Exposing the Rice Lake personhood push: is it really about stewardship, or self-interest?

Alderville band chief dismisses questions about the costly initiative to grant the lake legal personhood as racist misinformation instead of addressing concerns that it may benefit well-connected Indigenous consulting interests more than the lake itself.

Rice Lake in southeastern Ontario was once a boggy marsh rich in wild rice harvested by Indigenous peoples, but it is now at the centre of a controversial initiative to grant it "legal personhood."

Spearheaded by Alderville First Nation Chief Taynar Simpson, the effort would grant the lake rights akin to a human entity, complete with guardians to "speak" on its behalf and the ability to sue — or be sued.

Proponents of the initiative frame it as essential stewardship, citing pollution, overfishing, and invasive species degrading the waterway. Chief Simpson admitted that the initiative would be “expensive” and was recently in Belém, Brazil, as an official Canadian delegate at the United Nations’ hypocritical climate conference to promote the resolution.

Notably, a benefit concert held in the neighbouring town of Port Hope (despite having no jurisdiction over Rice Lake) raised more than $20,000 to support what Simpson himself acknowledged would be an “expensive” process.

Expensive for whom, exactly, and who ultimately profits?

Questions about that persist, with transparency and potential self-interest at play. As fate would have it, Simpson is not only chief at a band office, but also the founder and president of Wampum Records, Canada's leading Indigenous consulting firm specializing in policy research, government contracts, and Indigenous relations.
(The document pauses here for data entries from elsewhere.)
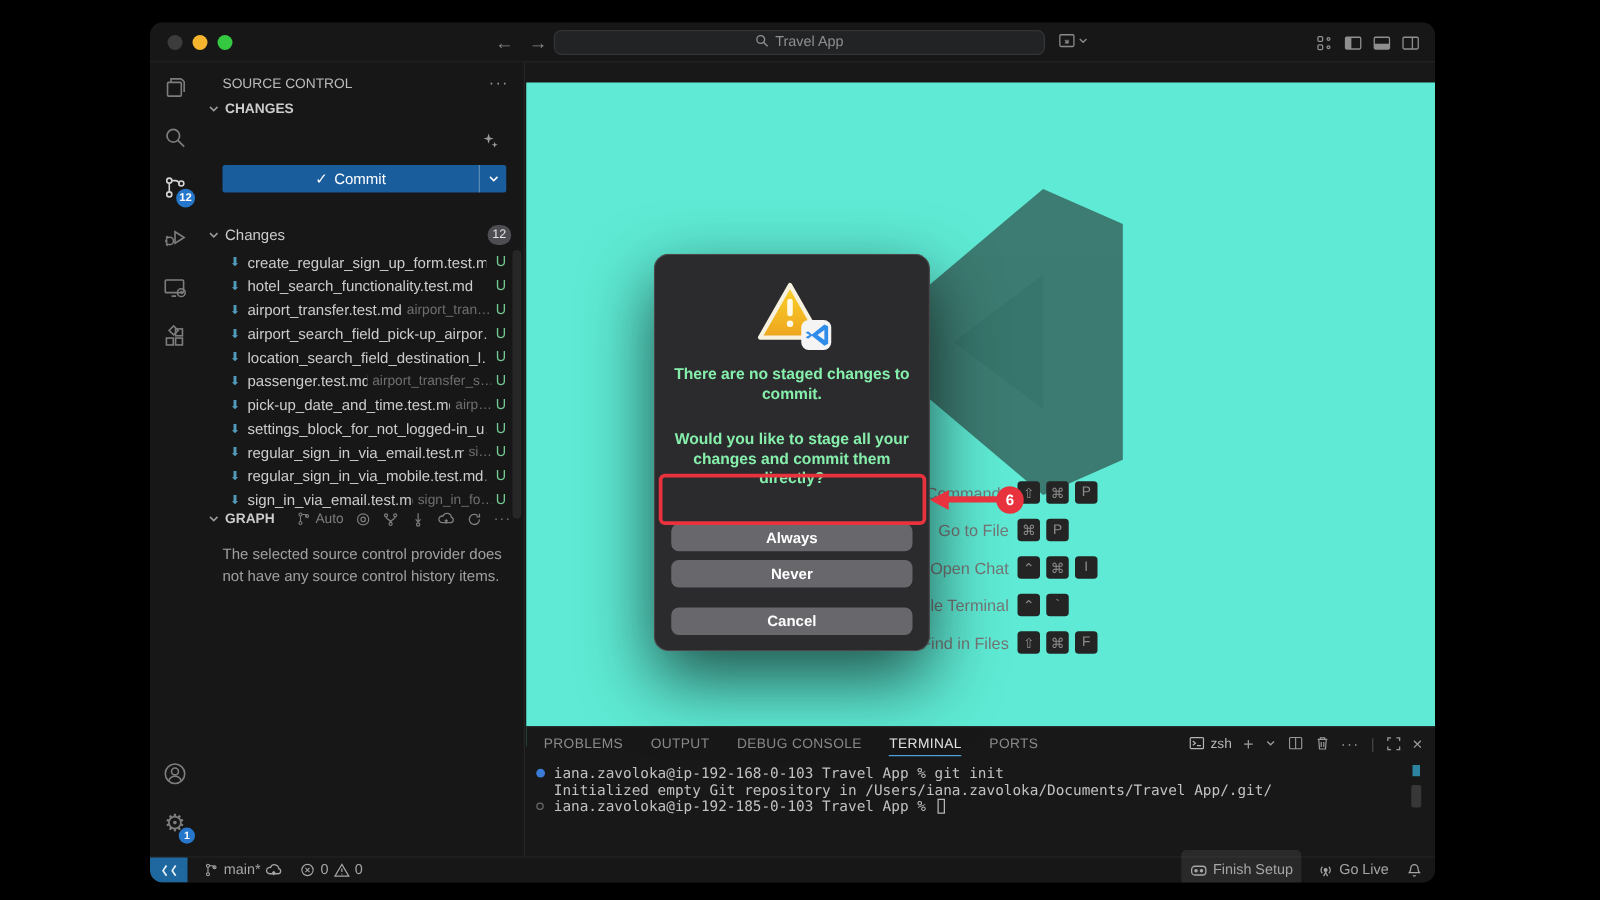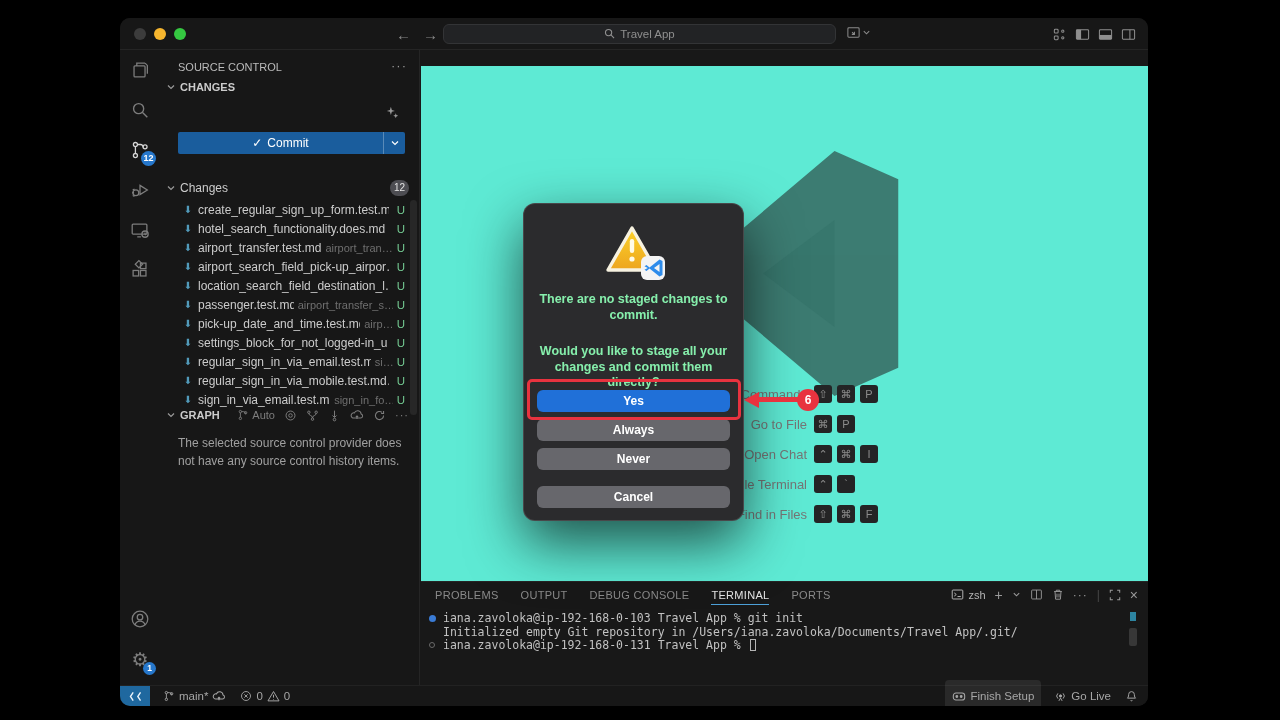"hotel_search_functionality.does.md" span.f-name { text: functionality.does.md -> functionality.test.md }
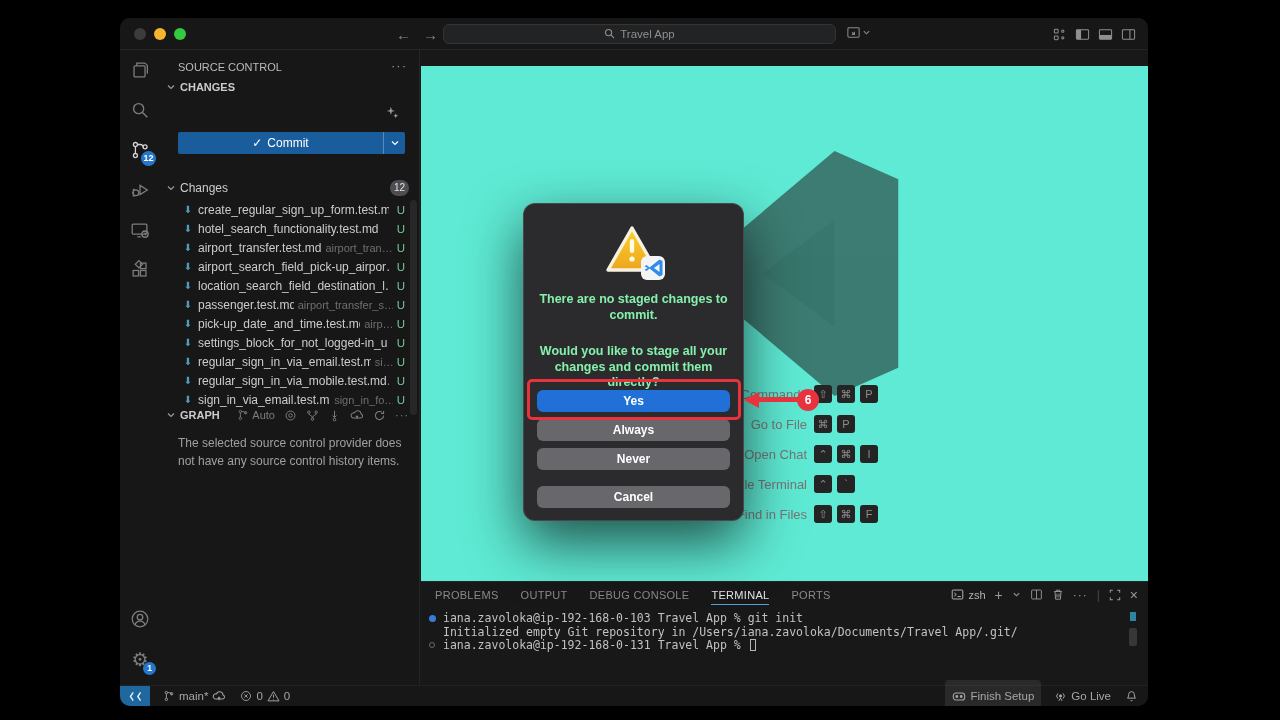"Yes" div.dlg-btn { html: <div>Yes</div> -> none }
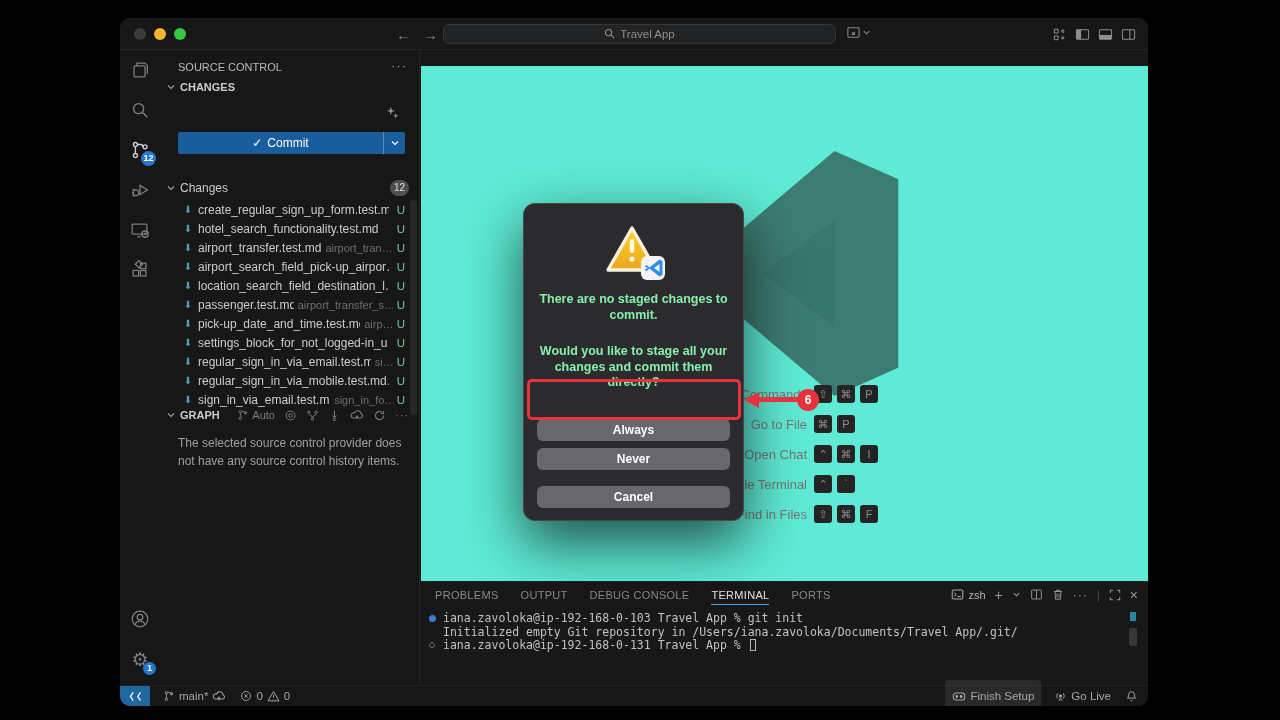"iana.zavoloka@ip-192-168-0-131 Travel" span { text: iana.zavoloka@ip-192-168-0-131 -> iana.zavoloka@ip-192-185-0-103 }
The firm just so happens to be perfectly positioned for advisory roles in governance, enforcement, and compliance under this new framework, potentially standing to benefit from lucrative opportunities the initiative would create.

When pressed on these points, from taxpayer funding for Simpson’s UN jaunt, ‘guardian council’ selection, enforcement mechanisms apart from ones that already exist, impacts on local property owners, businesses, and recreational users, and any involvement of his consultancy firm, Simpson offered no direct answers. Instead, he labelled inquiries "misinformation" and racist tropes, offering deflection instead of substance.

Meanwhile, Rice Lake itself was fundamentally reshaped by human intervention nearly two centuries ago, with the construction of the Hastings Dam as part of the Trent–Severn Waterway around 1838.

The result was a rise in water levels of nearly two metres, flooding wild rice beds and transforming the lake from a shallow marsh into a deeper, recreation-focused hub for boating and fishing.

Existing environmental laws, regulations, and treaty rights already provide protections for the lake and surrounding area, which raises doubts about whether ‘personhood’ adds meaningful safeguards or merely another layer of bureaucratic theatre.

The initiative was ultimately inspired by Quebec's Magpie River, which was granted personhood in 2021 to block hydroelectric development. It would mark a potential second of its kind in Canada, though there is no imminent threat of development at this location – hinting at the real beneficiary not being the lake, but rather the consultant capitalizing on an expensive and unnecessary process.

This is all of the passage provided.